It is not a red flag to report losses in 3 consecutive years as long as you intended to make a profit (the IRS calls this a profit motive). If the IRS does question the profit motive, you would have to be able to show that you did operate the business as a business and not as a hobby.
To determine if your business is a hobby, the IRS looks at numerous factors, including the following:
See When the IRS Classifies Your Business as a Hobby
As a side note, you can not just close the business and keep the assets (camera gear, etc.). You will need to sell those assets to a 3rd party or treat them as if they were sold by the business to you at fair market value. This will most likely result in a taxable gain to the business due to depreciation recapture. If that gain results in a net profit to the company, it is highly unlikely that the IRS will consider the activity to be a hobby.
okay. but since I will not file on this business in 2020 tax year I can't depreciate the lens as I would at the same time have to sell it and claim it so that seems like a bad idea,
So you are saying I need to file schedule C claim full profit with no expenses (other than the lens I have none this year) and then add in the income for fair market value for everything I ever depreciated (last 2 years) as additional profit and pay taxes on all that too?
In order to keep people from buying assets, writing them off for business use, and then transferring them to personal use (thus getting a depreciation deduction for personal-use assets), the IRS imposed "depreciation recapture" rules. For any asset for which the depreciated deduction (or Section 179 deduction) was taken, and that asset is subsequently sold or transferred to personal use, you must "recapture" that depreciation.
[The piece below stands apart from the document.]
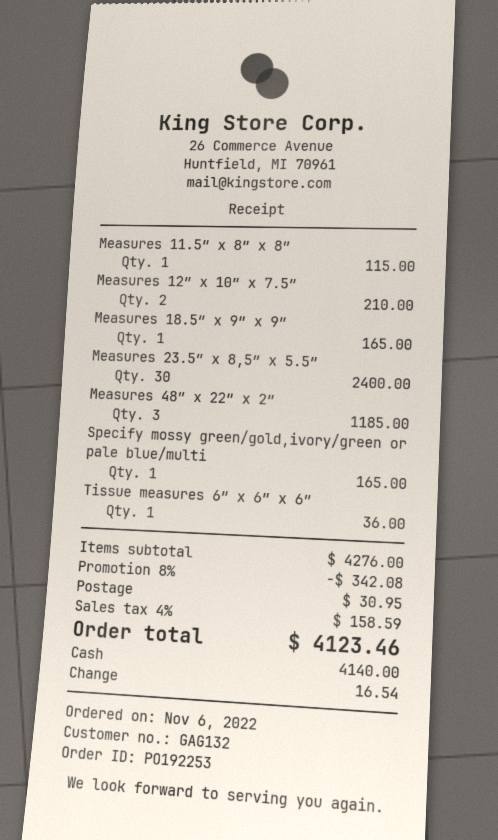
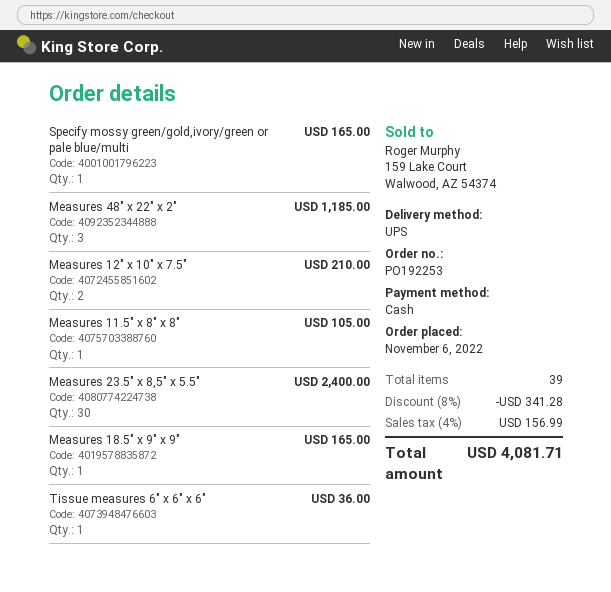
Measures 11.5″ x 8″ x 8″: 1 for 115.00 -> 1 for 105.00
discount: 8% = 342.08 -> 8% = 341.28
shipping: 30.95 -> none
tax: 4% = 158.59 -> 4% = 156.99
total: 4123.46 -> 4081.71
With that said, you may opt not to take depreciation, or any other expense, on the asset you purchased in 2019 and just consider that a personal asset from its purchase date. But failure to include depreciation recapture for assets transferred to personal use which were previously depreciated would constitute tax avoidance.
For more information, please see the Depreciation Recapture section of Publication 544.
Thank you for your response, I get the whole recapture in principal, I will admit it is clear as mud in the IRS publications.
So I will retain the property for personal use, I can go to a website that buys/sells used cameras and get a instant quote for what they would give me for the items, This is around 50-60% of what I paid for them (which makes sense as they are no longer new,) I assume that would be acceptable to use as fair market value if I do not actually sell them?
for example in 2018 I claimed a new camera body for $1999 and used 179 deduction, quote is for $980 right now on website, Do I need to be concerned that it depreciated quicker than 7 years the 179 would indicate? Also I did use for some personal use so I used 90% business use on the 179 deduction (so it shows just under $1800 depreciated). does that mean I would use 90% of fair market value? or since the value is less than 90% already is that irrelevant?
Yes, going to a website that buys/sells used cameras to get an instant quote should be acceptable by the IRS. I recommend you print the screen as documentation. It would probably also be best practice to get multiple quotes (2 or 3) and average them together.
Because you took the Section 179 deduction, you do not need to be concerned with the 7-year IRS property life. And if you originally considered the asset 90% business use and 10% personal use, you would multiply the fair market value by 90%.